Doctor of Leadership in Global Perspectives: Crafting Ministry in an Interconnected World


Written by: on January 11, 2021

Around the world, one can find proverbs and idioms that effectively speak the same message:

  • “The nail that sticks out gets hammered down.”
  • “The first bird that leaves the nest gets shot.”
  • “Don’t go against the grain”
  • “The early bird gets the worm, but the second mouse gets the cheese.”

The primary message: Don’t stand out or push against the status quo.  Accept your place, don’t challenge the authorities, and mind your own business.  …and if someone does stand out and faces the consequences, then take advantage of their “foolishness”.

Living in Hong Kong, the first thing I noticed was the top down hierarchy of power here.  In the workplace, one doesn’t simply approach the head boss.  You have to go through the proper channels and eventually – maybe – you’ll get your audience with the king.[1]  Even when problems are blatantly apparent, no one is willing to stand out and say, “This needs to be improved.”  And if you do, you become the center of gossip while also becoming Public Enemy #1.  As such…nothing ever really changes unless there is direct order from the top.  And even then…
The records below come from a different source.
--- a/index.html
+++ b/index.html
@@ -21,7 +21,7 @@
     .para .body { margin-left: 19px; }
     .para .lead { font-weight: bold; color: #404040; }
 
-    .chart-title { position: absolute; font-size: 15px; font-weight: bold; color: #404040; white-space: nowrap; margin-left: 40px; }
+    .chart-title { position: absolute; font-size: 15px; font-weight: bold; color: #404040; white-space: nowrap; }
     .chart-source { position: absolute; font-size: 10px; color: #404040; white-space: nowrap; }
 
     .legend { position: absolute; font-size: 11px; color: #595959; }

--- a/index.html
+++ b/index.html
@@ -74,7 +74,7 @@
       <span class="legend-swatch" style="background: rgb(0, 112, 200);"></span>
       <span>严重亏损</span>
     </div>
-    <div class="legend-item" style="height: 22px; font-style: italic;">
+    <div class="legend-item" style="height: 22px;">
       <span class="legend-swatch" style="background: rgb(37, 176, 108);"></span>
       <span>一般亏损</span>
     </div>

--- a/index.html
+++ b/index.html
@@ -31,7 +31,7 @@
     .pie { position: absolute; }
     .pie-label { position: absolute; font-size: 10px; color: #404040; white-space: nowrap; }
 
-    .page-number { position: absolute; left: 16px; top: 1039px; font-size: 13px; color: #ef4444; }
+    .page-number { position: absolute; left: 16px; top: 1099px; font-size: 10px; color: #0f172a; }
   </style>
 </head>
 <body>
Throughout An Everyone Culture, Kegan and Lahey chronicle a group of Deliberatively Developmental Organizations (DDOs) and their unique culture of building people up.  In these DDOs, there is a culture of growth.  The typical stagnation of remaining in the same position and keeping your head down is thrown out completely in favor of creating a holistic environment that embraces vulnerability, creativity, and the privilege of failure.
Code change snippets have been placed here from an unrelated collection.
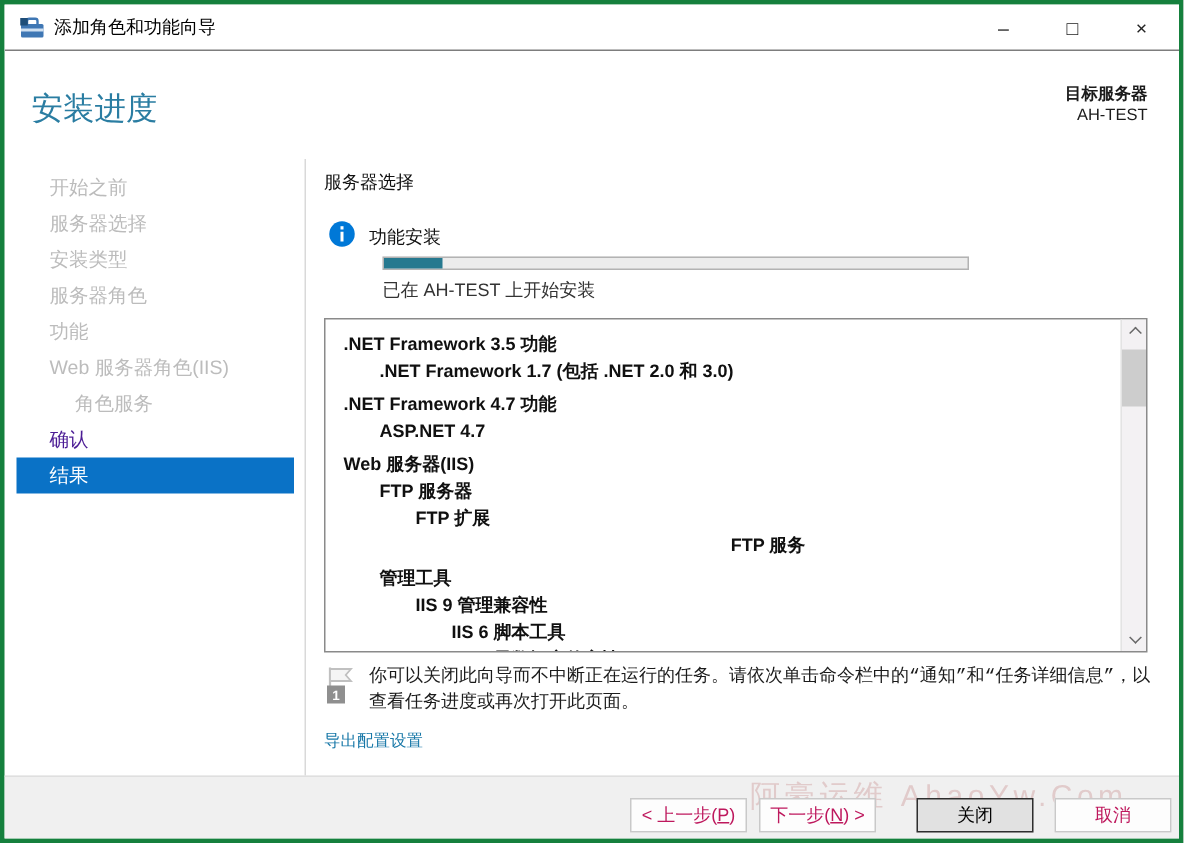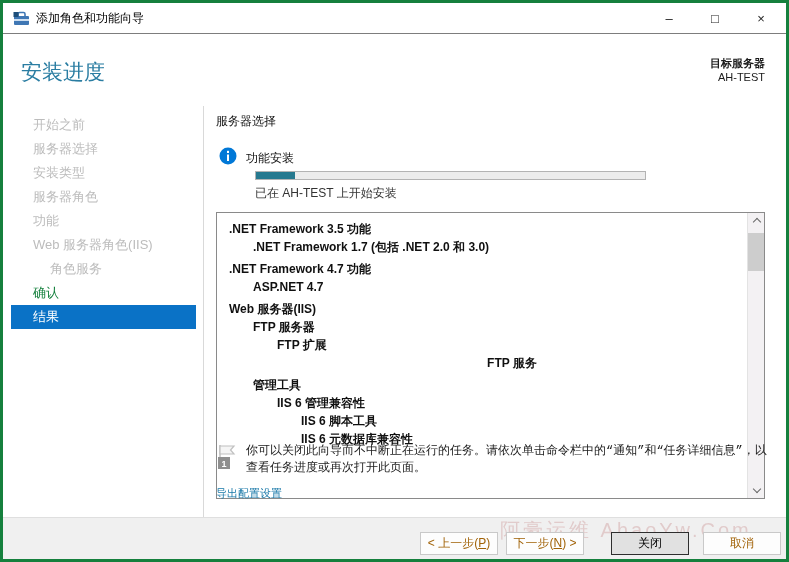--- a/index.html
+++ b/index.html
@@ -34,7 +34,7 @@
   .progress-track{position:absolute;left:252px;top:168px;width:391px;height:9px;border:1px solid #b3b3b3;background:#ececec;}
   .progress-fill{height:100%;background:var(--progress_fill,#26798f);}
   .progress-status{position:absolute;left:252px;top:182px;font-size:12px;color:#333;}
-  .listbox{position:absolute;left:213px;top:209px;width:549px;height:287px;border:1px solid #8a8a8a;background:#fff;overflow:hidden;}
+  .listbox{position:absolute;left:213px;top:209px;width:549px;height:223px;border:1px solid #8a8a8a;background:#fff;overflow:hidden;}
   .list-inner{position:absolute;left:0;top:0;right:17px;bottom:0;padding:7px 0 0 0;overflow:hidden;}
   .feat-row{font-size:12px;font-weight:bold;color:#101010;line-height:18px;white-space:nowrap;}
   .feat-row.grp{margin-top:4px;}

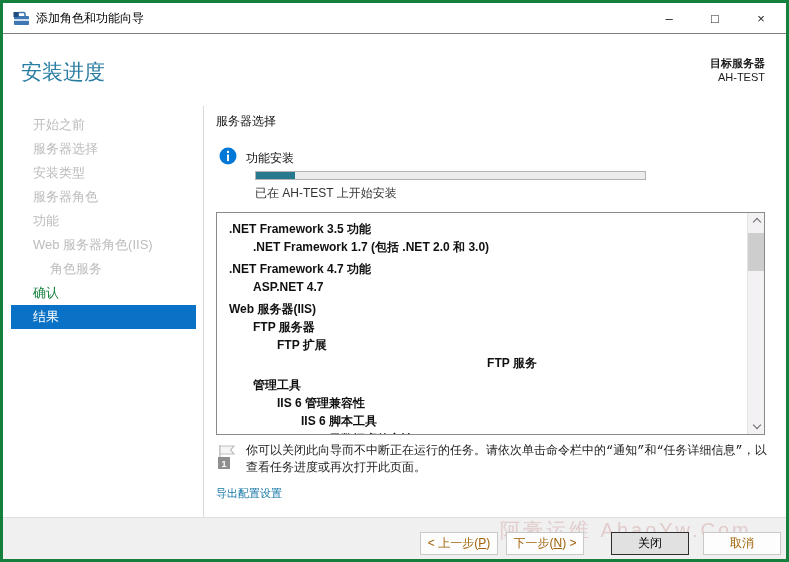--- a/index.html
+++ b/index.html
@@ -24,7 +24,7 @@
   .sidebar{position:absolute;left:0;top:110px;width:194px;}
   .nav-item{margin-left:8px;width:185px;height:24px;line-height:24px;padding-left:22px;font-size:13px;color:#bcbcbc;white-space:nowrap;}
   .nav-item.ind{padding-left:39px;}
-  .nav-item.visited{color:#15803d;}
+  .nav-item.visited{color:#4c1d95;}
   .nav-item.selected{background:var(--nav_selected_bg,#0a72c6);color:#fff;}
   .vsep{position:absolute;left:200px;top:103px;width:1px;height:412px;background:#d9d9d9;}
   

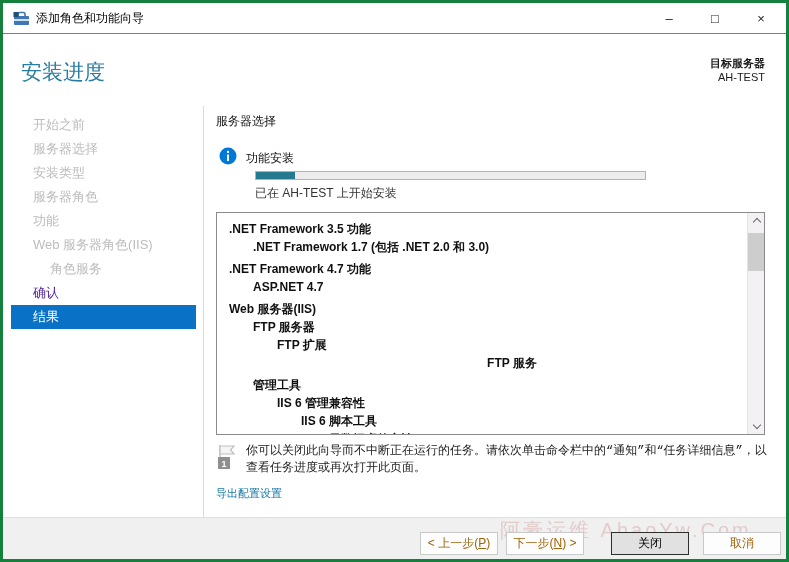--- a/index.html
+++ b/index.html
@@ -123,7 +123,7 @@
         <div class="feat-row" data-name="feature-list-item" style="padding-left: 60px;">FTP 扩展</div>
         <div class="feat-row" data-name="feature-list-item" style="padding-left: 60px; text-align: center;">FTP 服务</div>
         <div class="feat-row grp" data-name="feature-list-item" style="padding-left: 36px;">管理工具</div>
-        <div class="feat-row" data-name="feature-list-item" style="padding-left: 60px;">IIS 6 管理兼容性</div>
+        <div class="feat-row" data-name="feature-list-item" style="padding-left: 60px;">IIS 9 管理兼容性</div>
         <div class="feat-row" data-name="feature-list-item" style="padding-left: 84px;">IIS 6 脚本工具</div>
         <div class="feat-row" data-name="feature-list-item" style="padding-left: 84px;">IIS 6 元数据库兼容性</div>
       </div>

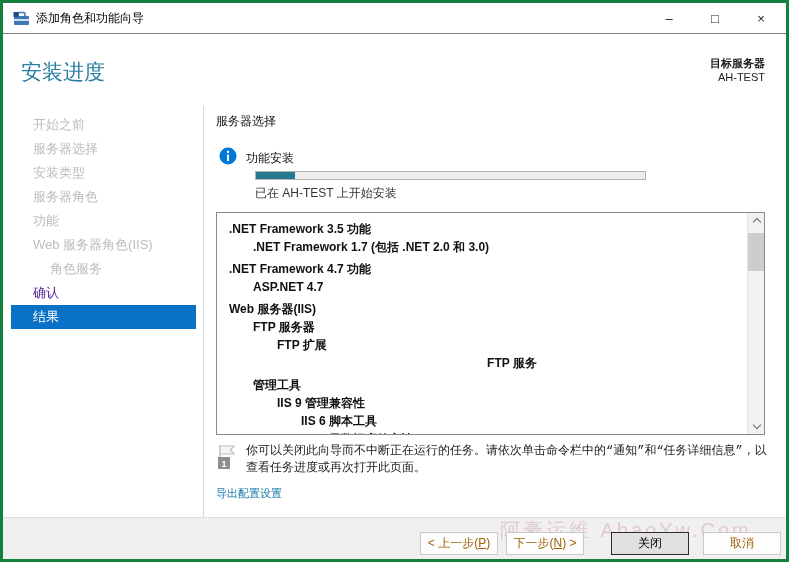--- a/index.html
+++ b/index.html
@@ -54,7 +54,7 @@
   .footer{position:absolute;left:0;bottom:0;width:100%;height:42px;background:#f0f0f0;border-top:1px solid #dfdfdf;}
   .watermark{position:absolute;left:497px;top:514px;font-size:20px;letter-spacing:3px;color:var(--watermark,#dfc5c5);opacity:.85;z-index:1;pointer-events:none;white-space:nowrap;}
   .wiz-btn{position:absolute;top:529px;width:78px;height:23px;font-size:12px;padding:0;z-index:2;}
-  .wiz-btn.disabled{background:#fdfdfd;border:1px solid #c9c9c9;color:#a16207;}
+  .wiz-btn.disabled{background:#fdfdfd;border:1px solid #c9c9c9;color:#be185d;}
   .wiz-btn.default{background:#e1e1e1;border:1px solid #2e2e2e;color:#000;}
   .wiz-btn u{text-decoration:underline;}
   [data-name="prev-button"]{left:417px;}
We’re often afraid to make a change because we’re afraid of failure.  We’re afraid to fail because failure makes us vulnerable.  Vulnerability entails discomfort, so we refuse to challenge that which makes us comfortable.  However, we can’t grow unless we fail.  But we also can’t fail unless we try.  Yet we don’t try because that would mean sticking our neck out – not just for ourselves, but for others as well.

One of the key questions Kegan and Lahey raise is, “What if we created an environment where it was okay to fail and make mistakes?”  I echo the question as I reflect on how this would change not just the way we approach ministry, but how we approach our relationship with God.

Creating an “everyone culture” isn’t just about creating an inclusive environment that allows an organization to flourish, but it is about creating the space for grace to live abundantly in our midst.  In John Lynch, Bruce McNicol and Bill Thrall’s book The Cure, they pose a similar question.[2]  They use the analogy of living in the “Room of Grace” where the masks we keep on for the sake of ourselves is allowed to come off for the first time.  It is a place where we can look at one another say, “You may have messed up, but I love you regardless.”  It is a place where genuine healing and growth can happen as we walk alongside the One who brings Life.

It is a place where there is no barrier – a place where “that giant mound of rotted cat food and mayonnaise” no longer stands between us and God, between us and those around us.[3]  It is a place of freedom, a Kingdom turned upside down.

What if this was our lived reality and not a compartmentalized life that shuts and locks the ugly away?  What if creating an “everyone culture” extended beyond organizations and into our relationships?

What if we took off the mask?  What if we embraced our vulnerability?  What if we learned to truly fail? …and rise stronger than before.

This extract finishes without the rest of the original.